Before-and-after page screenshots:
>>>
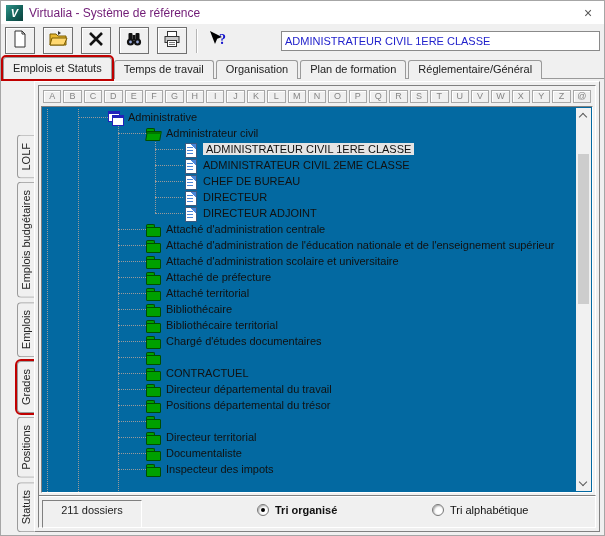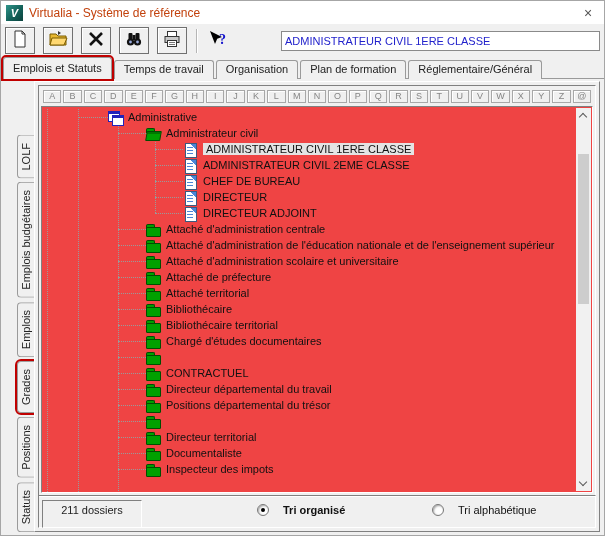--- a/index.html
+++ b/index.html
@@ -9,7 +9,7 @@
   
   .titlebar { position:absolute; left:0; top:0; right:0; height:23px; background:#ffffff; display:flex; align-items:center; padding:0 5px; }
   .logo { width:17px; height:16px; background:linear-gradient(135deg,#2f948a 0%,#136159 55%,#0c423d 100%); color:#fff; font-weight:bold; font-style:italic; font-size:11px; line-height:16px; text-align:center; flex:none; }
-  .title-text { margin-left:6px; font-size:12px; color:#c2410c; flex:1; white-space:nowrap; }
+  .title-text { margin-left:6px; font-size:12px; color:#701a75; flex:1; white-space:nowrap; }
   .close-btn { font-size:14px; color:#555; width:22px; text-align:center; cursor:default; }
 
   

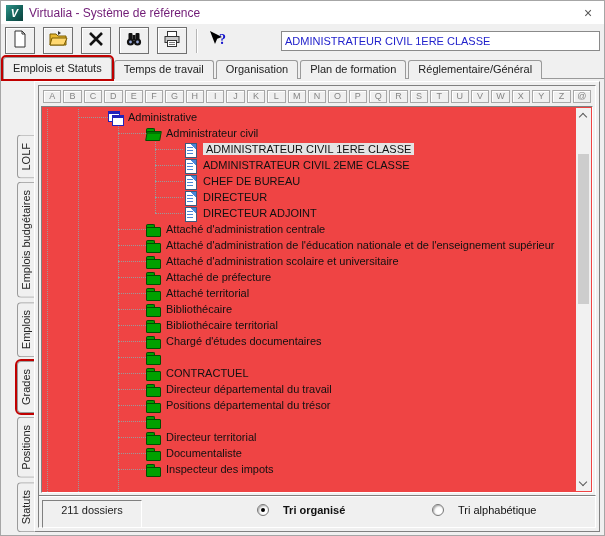--- a/index.html
+++ b/index.html
@@ -41,7 +41,7 @@
   .tree-panel { position:absolute; left:3px; right:3px; top:3px; height:412px; background:#f0f0f0; border:1px solid; border-color:#808080 #ffffff #ffffff #808080; padding:0 2px; }
   .alpha { display:flex; gap:2px; padding:4px 2px 2px 2px; height:20px; }
   .abtn { flex:1; height:13px; font-size:9px; line-height:11px; text-align:center; color:#858585; background:#f0f0f0; border:1px solid #a8a8a8; box-shadow:inset 1px 1px 0 #fff; }
-  .tree-area { position:relative; height:387px; background:#ef4444; border:1px solid; border-color:#808080 #ffffff #ffffff #808080; overflow:hidden; }
+  .tree-area { position:relative; height:387px; background:#0369a1; border:1px solid; border-color:#808080 #ffffff #ffffff #808080; overflow:hidden; }
 
   
   .sb { position:absolute; top:1px; right:1px; bottom:1px; width:15px; background:#f1f1f1; }

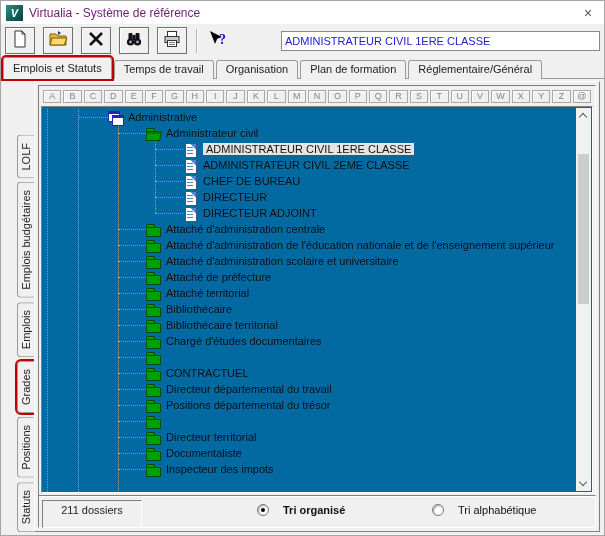--- a/index.html
+++ b/index.html
@@ -81,7 +81,7 @@
   
   .bottom-strip { position:absolute; left:3px; right:3px; bottom:3px; height:33px; border:1px solid; border-color:#808080 #ffffff #ffffff #808080; }
   .count-box { position:absolute; left:3px; top:4px; width:100px; height:28px; border:1px solid; border-color:#808080 #ffffff #ffffff #808080; font-size:11px; text-align:center; line-height:19px; color:#222; background:#f0f0f0; }
-  .radio { position:absolute; top:8px; display:flex; align-items:center; gap:14px; font-size:11px; color:#111; }
+  .radio { position:absolute; top:8px; display:flex; align-items:center; gap:6px; font-size:11px; color:#111; }
   .radio-1 { left:218px; }
   .radio-2 { left:393px; }
   .rdot { width:12px; height:12px; border-radius:50%; background:#fff; border:1px solid #777; box-shadow:inset 1px 1px 2px rgba(0,0,0,0.35); position:relative; flex:none; }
<<<
Look over the entries above. Copy every line that contains the word "items".

◆ ANSWER SECTION
   .titlebar { position:absolute; left:0; top:0; right:0; height:23px; background:#ffffff; display:flex; align-items:center; padding:0 5px; }
-  .radio { position:absolute; top:8px; display:flex; align-items:center; gap:14px; font-size:11px; color:#111; }
+  .radio { position:absolute; top:8px; display:flex; align-items:center; gap:6px; font-size:11px; color:#111; }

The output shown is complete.